Szczegółowo opowiedział nam o przebiegu choroby:

- Pierwsze objawy miałem już na początku tygodnia (red. poniedziałek 5 października). Dostałem gorączki 38,5 stopnia. Na początku poszedłem do lekarza, dostałem antybiotyk, witaminy na zwalczenie zwykłej infekcji. We wtorek na chwilę poprawiło, ale z wtorku na środę znów poczułem się słabiej. W środę wraz z kilkoma nauczycielami pojechaliśmy do Regionalnego Centrum Naukowo-Technologicznego w Podzamczu Chęcińskim na wymaz. W czwartek, 8 października przyszedł wynik pozytywny. Wówczas od razu poinformowałem dyrektorów placówek, w których pracuję, a także Powiatowe Stacje Sanitarno-Epidemiologiczne - opowiadał na wstępie radny Leszek Wawrzyła.

- Od czwartku do soboty siedziałem w domu, czułem się nienajgorzej, jednak w sobotę, 10 października zacząłem pluć krwią co mnie bardzo zaniepokoiło. Skontaktowałem z lekarzem, który stwierdził, że należy zrobić tomografię płuc. Udało się zrobić to badanie w Wojewódzkim Szpitalu Zespolonym, za co z tego miejsca chciałbym podziękować panu dyrektorowi Bartoszowi Stemplewskiemu, który pomógł mi wykonać to badanie. Okazało się, że mam pocovidowe zmiany na płucach. Od razu skierowano mnie do szpitala - mówił Leszek Wawrzyła.

Miejsce dopiero w trzecim szpitalu
Radny ze zmianami na płucach musiał położyć się w szpitalu, jednak już wtedy brakowało miejsc w lecznicach...

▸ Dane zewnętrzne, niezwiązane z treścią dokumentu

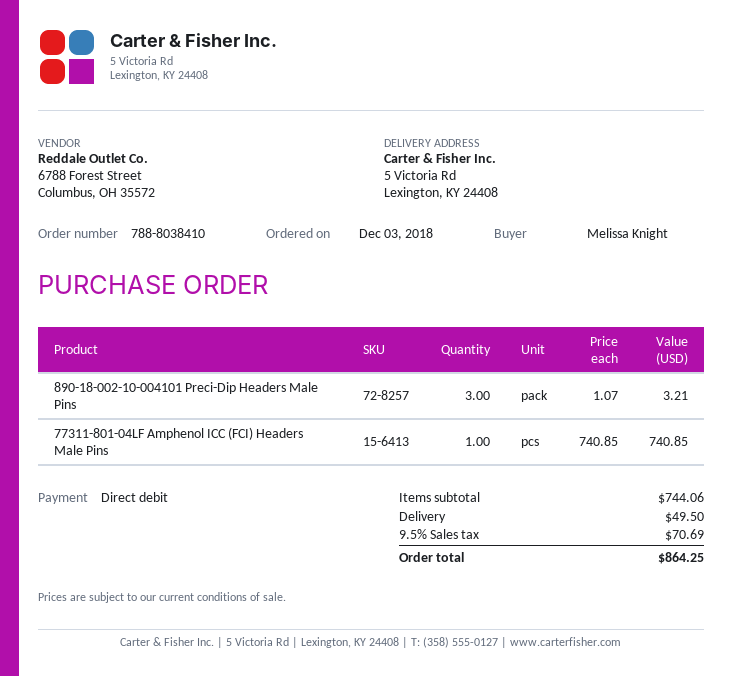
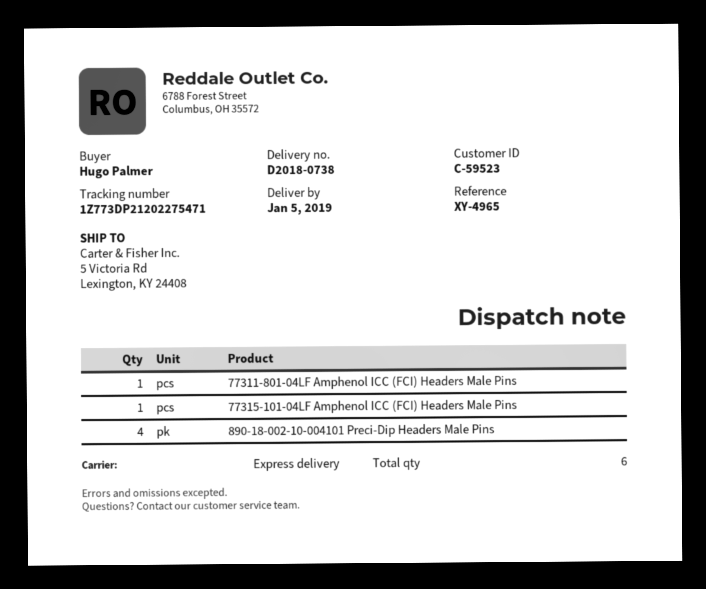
ordered by: Melissa Knight -> Hugo Palmer
890-18-002-10-004101 Preci-Dip Headers Male Pins: 3 -> 4
77315-101-04LF Amphenol ICC (FCI) Headers Male Pins: none -> 1

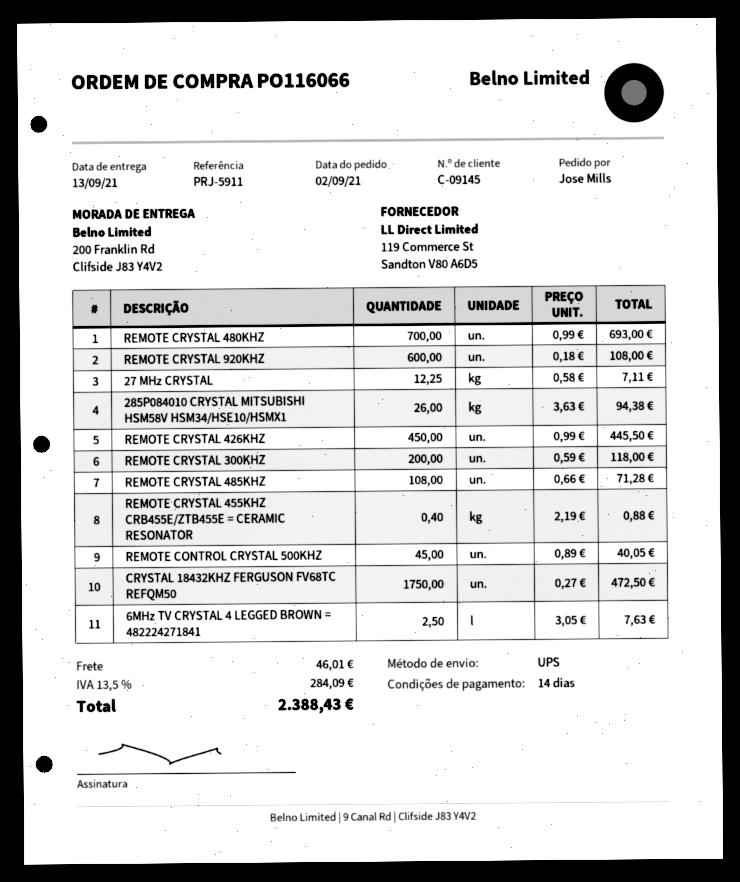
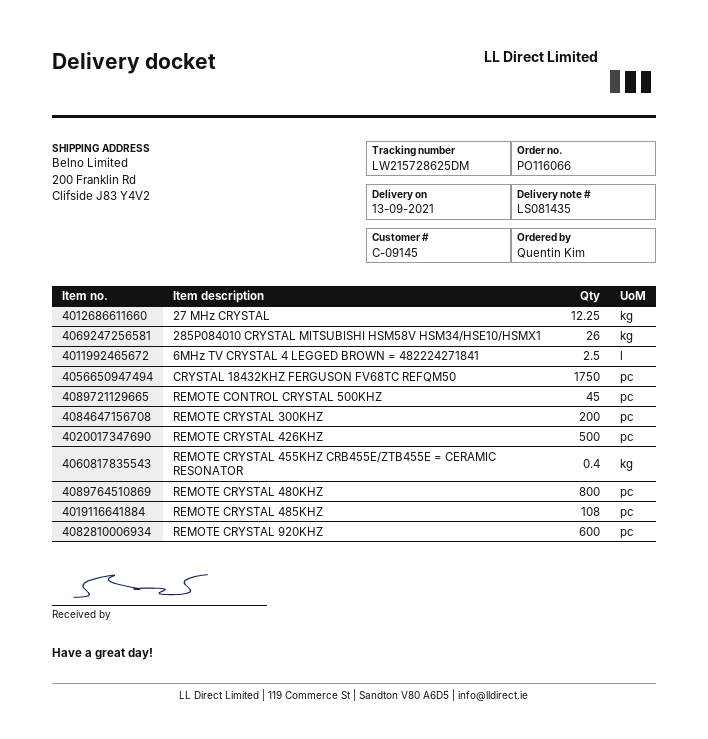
ordered by: Jose Mills -> Quentin Kim
REMOTE CRYSTAL 480KHZ: 700 -> 800
REMOTE CRYSTAL 426KHZ: 450 -> 500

- To była sobota, nie było miejsc ani w szpitalu wojewódzkim, ani w szpitalu na Radiowej. Z ledwością udało się znaleźć miejsce w szpitalu na Czerwonej Górze i z tego miejsca także głębokie ukłony dla dyrektora Youssefa Sleimana. Tam położono mnie na oddział pulmonologiczny, na taką oddzielną salkę. Lekarze i pielęgniarki, aby wejść do chorych zakładali kombinezony, maseczki, rękawiczki i tak dalej.

Radny Leszek Wawrzyła docenił i podziękował za pracę lekarzy i pielęgniarek, którzy z oddaniem i poświęceniem zajmują się chorymi. - To są prawdziwi bohaterowie! - mówił.

"Ten wirus jest strasznie zdradliwy"
- W moim przypadku przebieg choroby nie był taki tragiczny, lecz trzeba zaznaczyć, że jednego dnia czułem się lepiej, a znów na drugi dzień było gorzej. Strasznie zdradliwy jest ten wirus. Stan zdrowia może się odmienić dosłownie w jednej chwili. Ja nie musiałem być podpinany do tlenu ani respiratora, ale na Czerwonej Górze w tym samym czasie leżeli pacjenci z niewydolnością oddechową - mówił Leszek Wawrzyła.

Radny Leszek Wawrzyła opuścił szpital w piątek, 16 października, a do 20 października był objęty izolacją domową. Teraz czuje się lepiej, choć nadal jest osłabiony. Za miesiąc ma kontrolną wizytę u pulmonologa.

Zachęcamy do wysłuchania wypowiedzi Leszka Wawrzyły podczas telekonferencji członków klubu PSL Świętokrzyskie:

"Warto wyposażyć się w pulsoksymetr"
Leszek Wawrzyła z perspektywy pacjenta covidowego ma pewną radę dla wszystkich: - To co mogę doradzić z perspektywy pacjenta, to w mojej opinii warto zakupić sobie urządzenie o nazwie pulsoksymetr służący do pomiaru wysycenia krwi tlenem, czyli saturacji. To niewielkie urządzenie kosztuje około 100 złotych, a każdy może sobie bezinwazyjnie zmierzyć poziom tlenu w organizmie, a także tętno. Takie badanie mieliśmy wykonywane 4-5 razy dziennie. W około 90 procentach natleniony jest zdrowy człowiek, a jeśli ten poziom spada do 80 czy jeszcze niżej to jest dla człowieka sygnał, aby na przykład zadzwonić po karetkę - radził Leszek Wawrzyła.

od 16 latprzemoc
Wideo

CBŚP na Pomorzu zlikwidowało ogromną fabrykę „kryształu”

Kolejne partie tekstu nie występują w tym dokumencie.